Technology such as automated patient communication, secure direct messaging, and remote monitoring can improve chronic disease management. 

Secure direct messaging through a patient portal is another tool for chronic disease management, according to another article. Patients may use secure messaging to ask their providers a question or seek health advice, and doctors can use it for “giving health coaching tips for patients, doing a quick check-in with a patient, or asking a patient about any irregular data gleaned from a remote monitoring device or wearable.”

An advancement in remote monitoring in eye care occurred in June, when Implandata Ophthalmic Products announced the launch of its web-based Eyemate IOP-Tracking Service for remote monitoring and management of glaucoma care. The Eyemate provides eye doctors with IOP measurements collected anytime under patients’ normal life conditions.
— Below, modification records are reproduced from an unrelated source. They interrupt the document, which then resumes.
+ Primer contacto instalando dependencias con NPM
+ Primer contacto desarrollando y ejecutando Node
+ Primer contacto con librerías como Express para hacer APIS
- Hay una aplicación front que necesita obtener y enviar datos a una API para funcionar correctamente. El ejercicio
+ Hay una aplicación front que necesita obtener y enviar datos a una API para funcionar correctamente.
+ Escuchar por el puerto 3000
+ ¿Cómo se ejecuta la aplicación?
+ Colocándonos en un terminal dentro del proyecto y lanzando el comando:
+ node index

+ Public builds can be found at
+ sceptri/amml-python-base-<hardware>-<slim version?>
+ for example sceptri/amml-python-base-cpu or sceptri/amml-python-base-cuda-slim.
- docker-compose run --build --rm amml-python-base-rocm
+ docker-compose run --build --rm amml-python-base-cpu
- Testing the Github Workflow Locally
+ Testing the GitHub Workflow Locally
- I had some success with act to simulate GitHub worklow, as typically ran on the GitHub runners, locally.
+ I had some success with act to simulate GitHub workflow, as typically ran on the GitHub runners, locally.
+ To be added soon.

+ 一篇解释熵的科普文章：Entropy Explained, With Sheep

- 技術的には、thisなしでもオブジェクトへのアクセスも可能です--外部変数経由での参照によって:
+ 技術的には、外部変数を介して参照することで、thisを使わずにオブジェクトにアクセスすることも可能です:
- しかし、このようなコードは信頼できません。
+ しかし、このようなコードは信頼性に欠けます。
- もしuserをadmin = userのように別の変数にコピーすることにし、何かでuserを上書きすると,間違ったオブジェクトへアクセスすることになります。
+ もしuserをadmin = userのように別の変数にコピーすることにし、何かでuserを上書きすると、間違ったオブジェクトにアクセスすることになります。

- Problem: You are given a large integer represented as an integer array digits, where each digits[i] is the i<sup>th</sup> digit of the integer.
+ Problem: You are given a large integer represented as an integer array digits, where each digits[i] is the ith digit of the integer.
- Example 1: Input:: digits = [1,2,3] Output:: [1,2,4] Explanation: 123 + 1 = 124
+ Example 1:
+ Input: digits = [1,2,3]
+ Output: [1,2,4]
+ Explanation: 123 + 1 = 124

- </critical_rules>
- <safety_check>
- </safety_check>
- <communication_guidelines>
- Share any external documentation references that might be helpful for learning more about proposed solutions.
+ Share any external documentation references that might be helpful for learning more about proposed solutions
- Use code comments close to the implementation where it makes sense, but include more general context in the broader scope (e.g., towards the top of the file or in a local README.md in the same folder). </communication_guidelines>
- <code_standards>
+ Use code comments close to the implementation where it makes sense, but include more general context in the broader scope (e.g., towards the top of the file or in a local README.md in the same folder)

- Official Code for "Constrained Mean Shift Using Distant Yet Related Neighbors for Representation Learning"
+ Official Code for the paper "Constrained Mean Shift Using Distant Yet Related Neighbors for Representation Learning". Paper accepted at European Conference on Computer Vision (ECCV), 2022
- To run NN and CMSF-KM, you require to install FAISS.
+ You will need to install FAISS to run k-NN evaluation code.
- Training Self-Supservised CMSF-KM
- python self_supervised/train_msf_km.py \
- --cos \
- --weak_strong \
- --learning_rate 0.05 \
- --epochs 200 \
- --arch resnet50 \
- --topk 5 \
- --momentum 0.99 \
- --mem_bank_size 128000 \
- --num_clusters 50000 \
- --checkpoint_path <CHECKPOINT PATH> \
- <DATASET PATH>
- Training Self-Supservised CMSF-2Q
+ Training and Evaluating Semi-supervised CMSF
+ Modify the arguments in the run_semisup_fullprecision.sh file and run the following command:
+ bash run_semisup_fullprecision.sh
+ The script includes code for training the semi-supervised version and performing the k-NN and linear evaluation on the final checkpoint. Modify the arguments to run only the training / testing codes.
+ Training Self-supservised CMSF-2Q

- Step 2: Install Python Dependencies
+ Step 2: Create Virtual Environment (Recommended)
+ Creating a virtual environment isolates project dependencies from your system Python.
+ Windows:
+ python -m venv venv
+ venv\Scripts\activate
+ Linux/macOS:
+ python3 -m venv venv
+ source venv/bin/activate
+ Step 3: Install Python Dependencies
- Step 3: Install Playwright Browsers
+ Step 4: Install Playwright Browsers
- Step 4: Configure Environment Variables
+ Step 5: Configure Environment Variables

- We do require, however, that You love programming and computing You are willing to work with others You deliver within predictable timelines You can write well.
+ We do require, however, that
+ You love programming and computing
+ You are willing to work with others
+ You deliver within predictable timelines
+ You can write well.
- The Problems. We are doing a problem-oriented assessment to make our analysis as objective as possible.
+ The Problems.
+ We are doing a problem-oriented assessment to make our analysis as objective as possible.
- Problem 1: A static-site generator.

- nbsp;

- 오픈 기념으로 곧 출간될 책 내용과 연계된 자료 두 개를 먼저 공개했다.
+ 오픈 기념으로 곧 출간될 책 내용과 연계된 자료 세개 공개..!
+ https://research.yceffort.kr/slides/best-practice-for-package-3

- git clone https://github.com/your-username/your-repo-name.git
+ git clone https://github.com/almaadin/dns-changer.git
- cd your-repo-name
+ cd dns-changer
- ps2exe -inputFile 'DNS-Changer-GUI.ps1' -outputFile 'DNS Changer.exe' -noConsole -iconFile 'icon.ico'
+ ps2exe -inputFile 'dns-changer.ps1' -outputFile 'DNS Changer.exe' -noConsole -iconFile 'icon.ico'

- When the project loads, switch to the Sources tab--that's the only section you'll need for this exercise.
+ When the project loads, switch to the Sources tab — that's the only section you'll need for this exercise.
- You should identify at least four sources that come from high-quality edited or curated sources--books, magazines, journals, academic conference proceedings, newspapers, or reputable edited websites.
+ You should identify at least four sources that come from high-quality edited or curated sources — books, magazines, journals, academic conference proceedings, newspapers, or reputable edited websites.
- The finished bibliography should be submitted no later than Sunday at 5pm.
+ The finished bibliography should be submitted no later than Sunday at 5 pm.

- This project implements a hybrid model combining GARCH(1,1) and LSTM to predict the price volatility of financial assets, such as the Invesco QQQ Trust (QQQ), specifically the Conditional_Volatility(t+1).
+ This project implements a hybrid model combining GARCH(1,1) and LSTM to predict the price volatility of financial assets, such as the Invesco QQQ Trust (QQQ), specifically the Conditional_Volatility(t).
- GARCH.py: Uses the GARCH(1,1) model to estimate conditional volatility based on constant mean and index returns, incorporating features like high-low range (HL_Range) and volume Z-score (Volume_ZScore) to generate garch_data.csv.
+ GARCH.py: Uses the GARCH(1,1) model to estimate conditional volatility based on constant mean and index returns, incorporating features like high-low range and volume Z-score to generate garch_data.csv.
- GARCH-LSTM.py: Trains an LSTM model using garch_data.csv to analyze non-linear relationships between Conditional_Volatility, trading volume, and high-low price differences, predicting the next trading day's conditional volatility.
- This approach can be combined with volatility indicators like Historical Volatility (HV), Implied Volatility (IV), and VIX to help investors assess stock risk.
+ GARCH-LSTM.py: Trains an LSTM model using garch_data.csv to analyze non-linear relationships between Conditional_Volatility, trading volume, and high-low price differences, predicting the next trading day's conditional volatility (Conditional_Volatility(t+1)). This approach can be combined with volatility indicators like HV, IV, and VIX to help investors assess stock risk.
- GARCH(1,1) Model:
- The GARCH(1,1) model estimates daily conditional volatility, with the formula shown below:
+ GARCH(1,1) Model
The Eyemate system is available to patients in Germany, Switzerland, and the U.K., and has begun the FDA approval process in the U.S.

Currently, about half of all patients are using patient engagement technology to communicate with health care providers, according to research released in June 2020. To use electronic communication effectively and securely, doctors should discuss with patients the best ways to use the technology, what types of requests are appropriate to send electronically, and a standard timeframe in which the provider will respond to messages.

COVID-19 has presented new challenges in chronic disease management, for both doctors and patients. Utilizing a variety of patient engagement technologies ensures that these patients continue to benefit from regular, high-quality care from their trusted providers.